4. Simulation Analysis and Performance Evaluation
A comprehensive simulation was conducted in MATLAB to validate the proposed method. A 500m x 500m urban area was modeled with multiple static scatterers. A transmitter and receiver were placed 500m apart at 60m height. An unmanned drone starts at (200m, 100m, 60m) and flies along the x-axis at 5 m/s. Key simulation parameters are listed below:
| Parameter | Value |
|---|---|
| Simulation Area | 500 m × 500 m |
| Tx/Rx Height | 60 m |
| Tx-Rx Distance | 500 m |
| Drone Initial Position | (200, 100, 60) m |
| Drone Speed | 5 m/s |
| Total Observation Time ($T_{total}$) | 15 s |
| Slow-Time Interval ($\Delta t$) | 0.01 s |
| Signal Bandwidth ($B$) | 100 MHz |
| Time Resolution ($T_c = 1/B$) | 10 ns |
The received signal for both normal (drone-absent) and intruded (drone-present) scenarios was generated. The Hankel-SVD processing successfully suppressed the strong direct path and dominant static reflections, as evidenced by the time-delay power profiles before and after processing. The weak returns from the unmanned drone became more discernible in the residual signal.

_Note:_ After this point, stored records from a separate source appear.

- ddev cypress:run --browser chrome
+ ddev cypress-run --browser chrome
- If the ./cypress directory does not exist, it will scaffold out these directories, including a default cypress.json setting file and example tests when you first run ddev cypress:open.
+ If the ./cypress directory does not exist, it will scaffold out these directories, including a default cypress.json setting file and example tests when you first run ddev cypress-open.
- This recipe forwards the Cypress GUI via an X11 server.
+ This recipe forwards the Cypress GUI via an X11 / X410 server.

The efficacy of the fourth-order cumulant variance $\sigma_m^2$ as a detection statistic is demonstrated in the following figure. The temporal trace of $\sigma_m^2$ shows a clear and sustained elevation when the unmanned drone is present, compared to the low, stable baseline in the normal scenario. The increased fluctuations correspond to the dynamic perturbation of the channel by the moving unmanned drone.
The performance was quantified using detection probability ($P_d$) versus SNR and drone altitude via Monte Carlo simulations (300 trials). The detection threshold was set as $\mu_{bg} + 3\sigma_{bg}$, where $\mu_{bg}$ and $\sigma_{bg}$ are the mean and standard deviation of $\sigma_m^2$ in the normal scenario. A detection was declared if the $\sigma_m^2$ sequence exceeded this threshold for a significant portion of the observation window.
| Drone Altitude (m) | $P_d$ @ SNR=5 dB | $P_d$ @ SNR=10 dB | $P_d$ @ SNR=15 dB | $P_d$ @ SNR=20 dB |
|---|---|---|---|---|
| 45 | 0.52 | 0.61 | 0.68 | 0.73 |
| 50 | 0.58 | 0.66 | 0.72 | 0.78 |
| 55 | 0.63 | 0.72 | 0.79 | 0.83 |
| 60 | 0.71 | 0.78 | 0.82 | 0.85 |
| 65 | 0.70 | 0.77 | 0.81 | 0.84 |
| 70 | 0.69 | 0.76 | 0.80 | 0.83 |
| 75 | 0.68 | 0.75 | 0.79 | 0.82 |
The results show robust performance across SNR levels, with $P_d$ reaching 0.85 at 20 dB SNR when the unmanned drone flies at 60m (equal to Tx/Rx height). Performance degrades slightly at lower altitudes due to increased ground clutter and shadowing but remains effective. The method’s robustness to noise is attributed to the Gaussian-suppressing property of the fourth-order cumulant.
We also compared our method (Hankel-SVD + Fourth-Order Cumulant Variance) against two baseline methods applied to the same background-suppressed signal: Energy Detection and Second-Order Variance Detection. The comparison was conducted under varying SNR and with an increasing number of multipath scatterers.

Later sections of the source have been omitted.